• WORK REQUEST
Your copy of the data below must be exact and must leave out all pictures.

**** STORED DATA ****

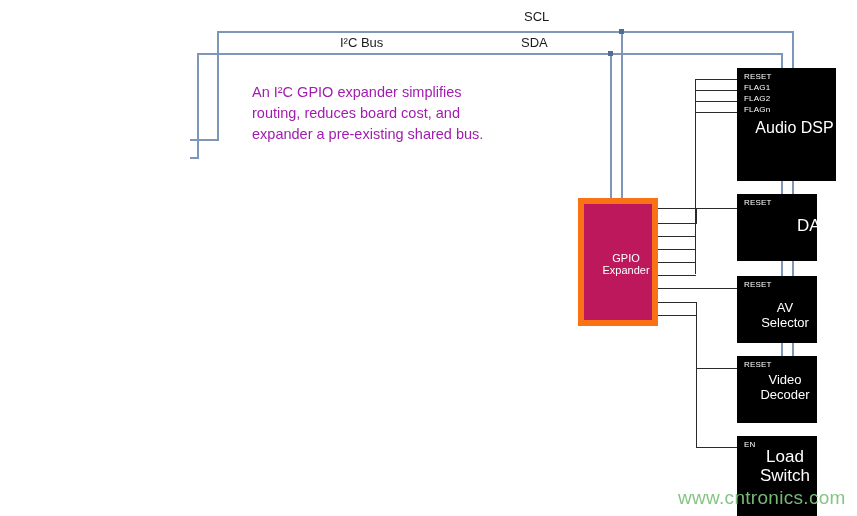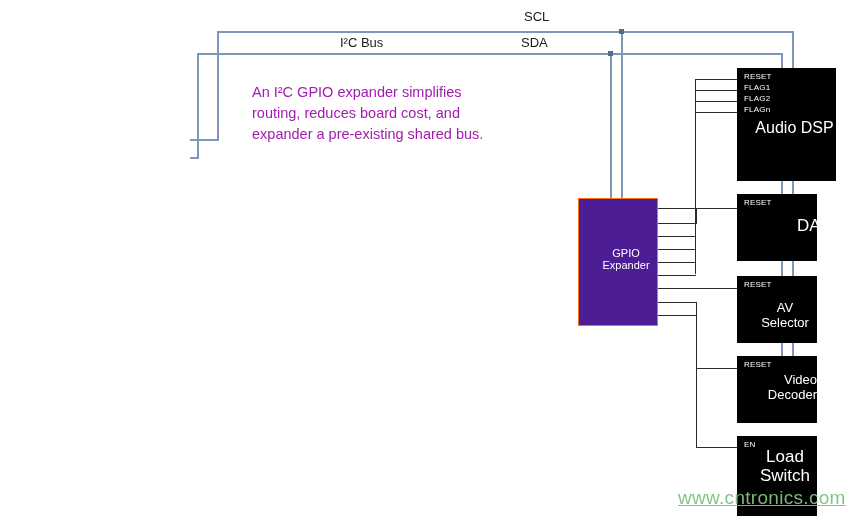--- a/index.html
+++ b/index.html
@@ -60,8 +60,8 @@
     top: 198px;
     width: 80px;
     height: 128px;
-    background: #4c1d95;
-    border: 1px solid #f97316;
+    background: #be185d;
+    border: 6px solid #f97316;
   }
   #gpio .blk-title {
     top: 48px;

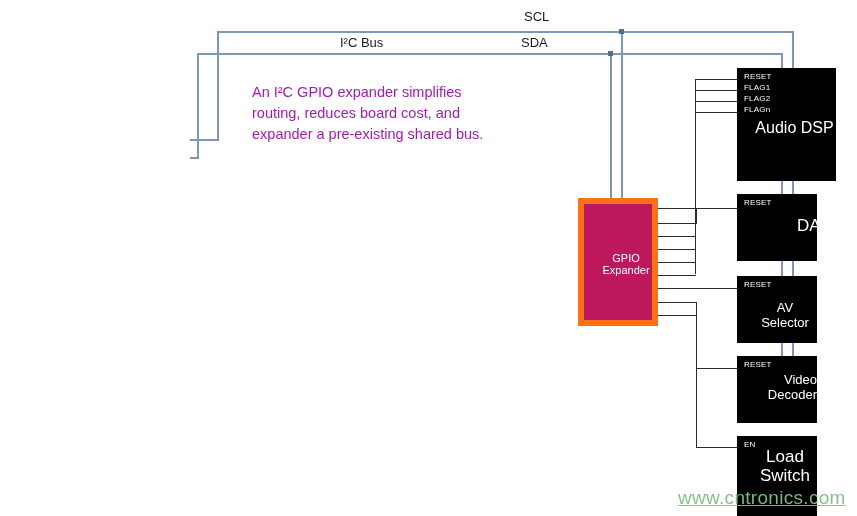--- a/index.html
+++ b/index.html
@@ -77,7 +77,7 @@
   #audio-dsp .blk-title { top: 51px; font-size: 16px; }
   #dac .blk-title       { top: 22px; font-size: 17px; padding-left: 44px; }
   #av-sel .blk-title    { top: 25px; font-size: 13px; }
-  #video-dec .blk-title { top: 17px; font-size: 13px; text-align: right; }
+  #video-dec .blk-title { top: 17px; font-size: 13px; }
   #load-sw .blk-title   { top: 11px; font-size: 17px; }
 
   

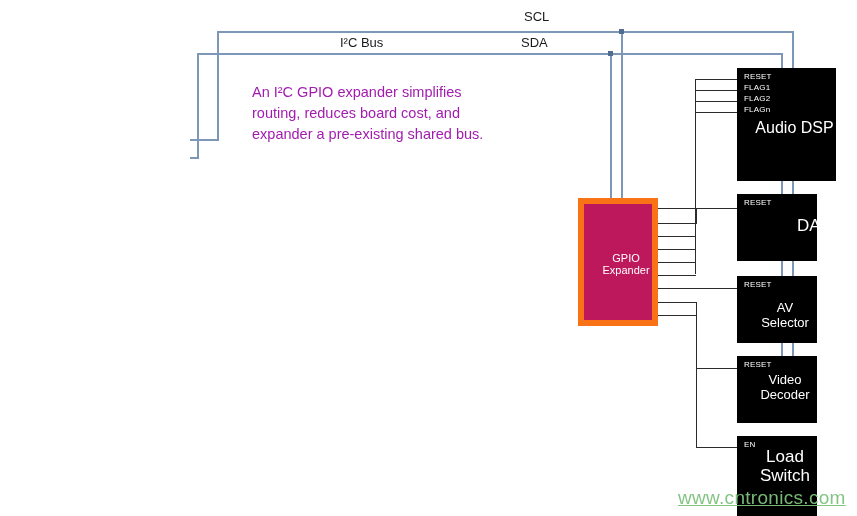--- a/index.html
+++ b/index.html
@@ -129,7 +129,6 @@
     font-size: 19px;
     letter-spacing: 0.3px;
     opacity: 0.95;
-    text-decoration: underline;
   }
 </style>
 </head>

****

• TASK ANSWER
--- a/index.html
+++ b/index.html
@@ -60,8 +60,8 @@
     top: 198px;
     width: 80px;
     height: 128px;
-    background: #4c1d95;
-    border: 1px solid #f97316;
+    background: #be185d;
+    border: 6px solid #f97316;
   }
   #gpio .blk-title {
     top: 48px;

--- a/index.html
+++ b/index.html
@@ -77,7 +77,7 @@
   #audio-dsp .blk-title { top: 51px; font-size: 16px; }
   #dac .blk-title       { top: 22px; font-size: 17px; padding-left: 44px; }
   #av-sel .blk-title    { top: 25px; font-size: 13px; }
-  #video-dec .blk-title { top: 17px; font-size: 13px; text-align: right; }
+  #video-dec .blk-title { top: 17px; font-size: 13px; }
   #load-sw .blk-title   { top: 11px; font-size: 17px; }
 
   

--- a/index.html
+++ b/index.html
@@ -129,7 +129,6 @@
     font-size: 19px;
     letter-spacing: 0.3px;
     opacity: 0.95;
-    text-decoration: underline;
   }
 </style>
 </head>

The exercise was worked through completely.